*ACTIVITY:* Exact copy, no pictures: reproduce every record below as it stands.

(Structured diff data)

□ □ □ □

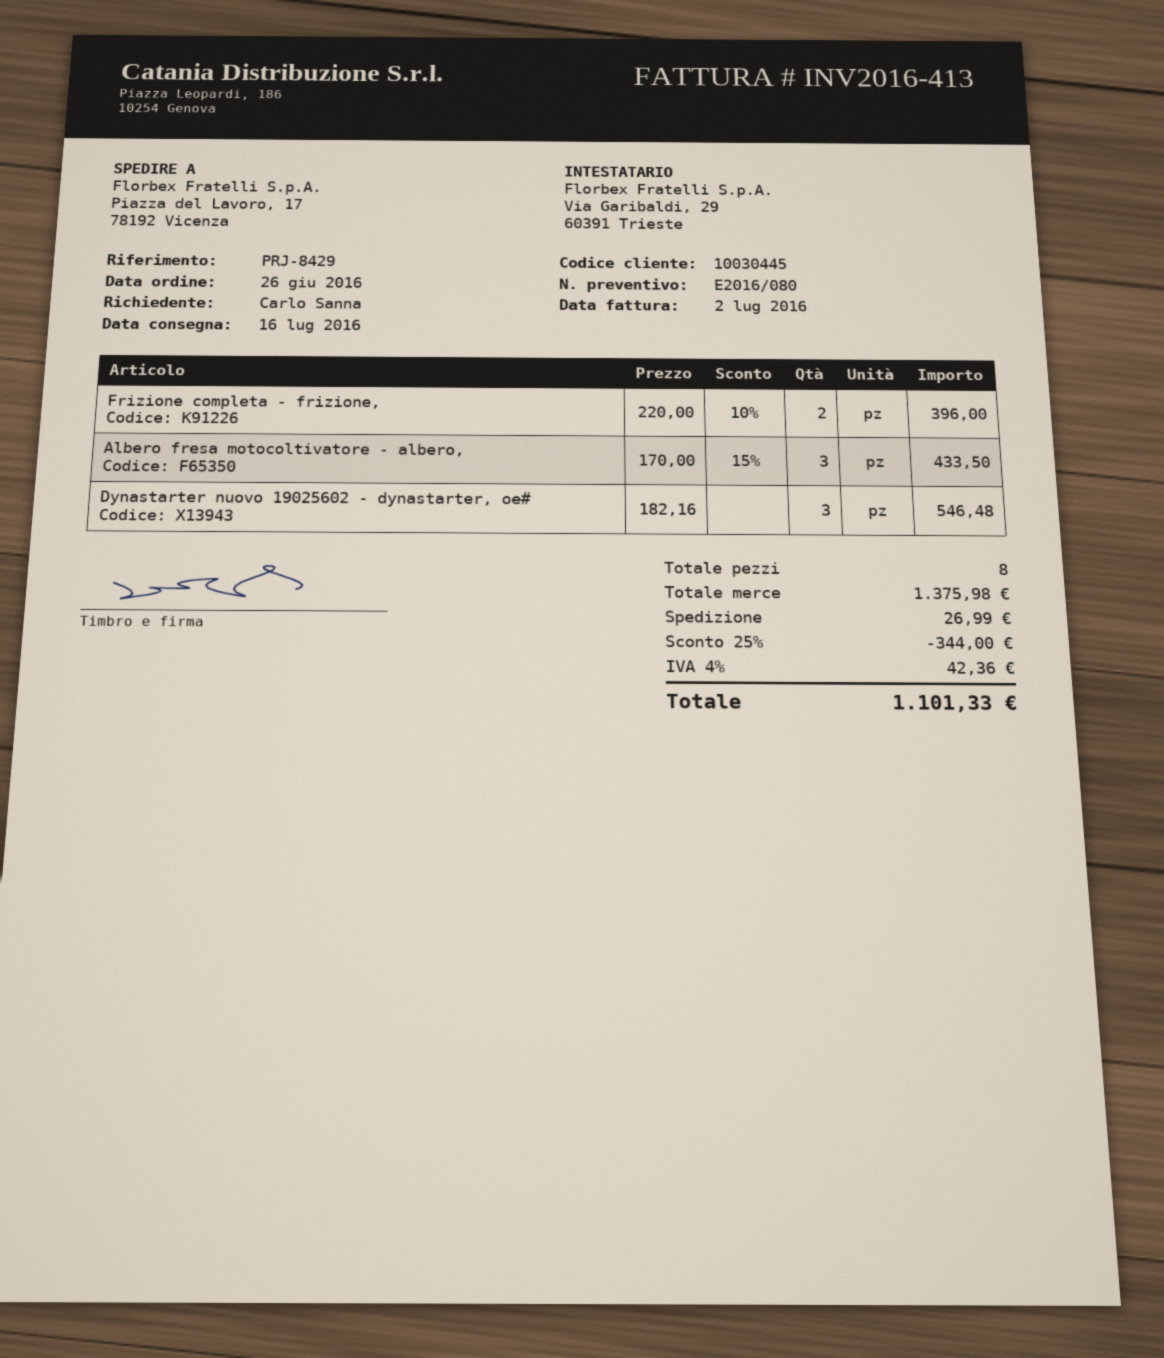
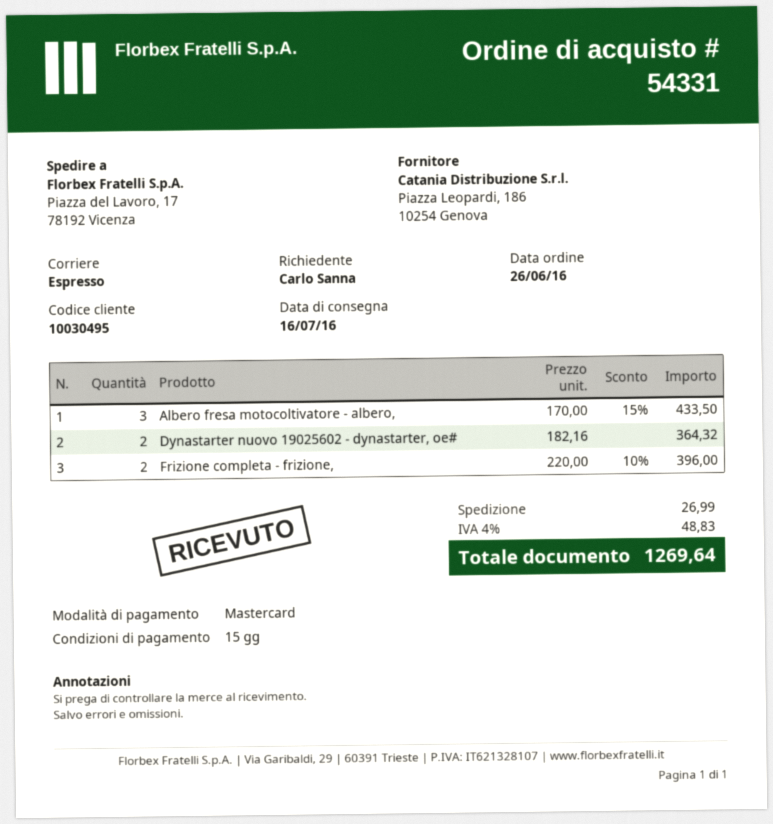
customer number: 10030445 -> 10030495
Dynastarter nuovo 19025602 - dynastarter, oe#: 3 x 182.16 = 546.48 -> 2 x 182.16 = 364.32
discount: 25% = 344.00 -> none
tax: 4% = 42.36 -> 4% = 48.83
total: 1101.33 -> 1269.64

□ □ □ □

*YOUR SOLUTION:*
customer number: 10030445 -> 10030495
Dynastarter nuovo 19025602 - dynastarter, oe#: 3 x 182.16 = 546.48 -> 2 x 182.16 = 364.32
discount: 25% = 344.00 -> none
tax: 4% = 42.36 -> 4% = 48.83
total: 1101.33 -> 1269.64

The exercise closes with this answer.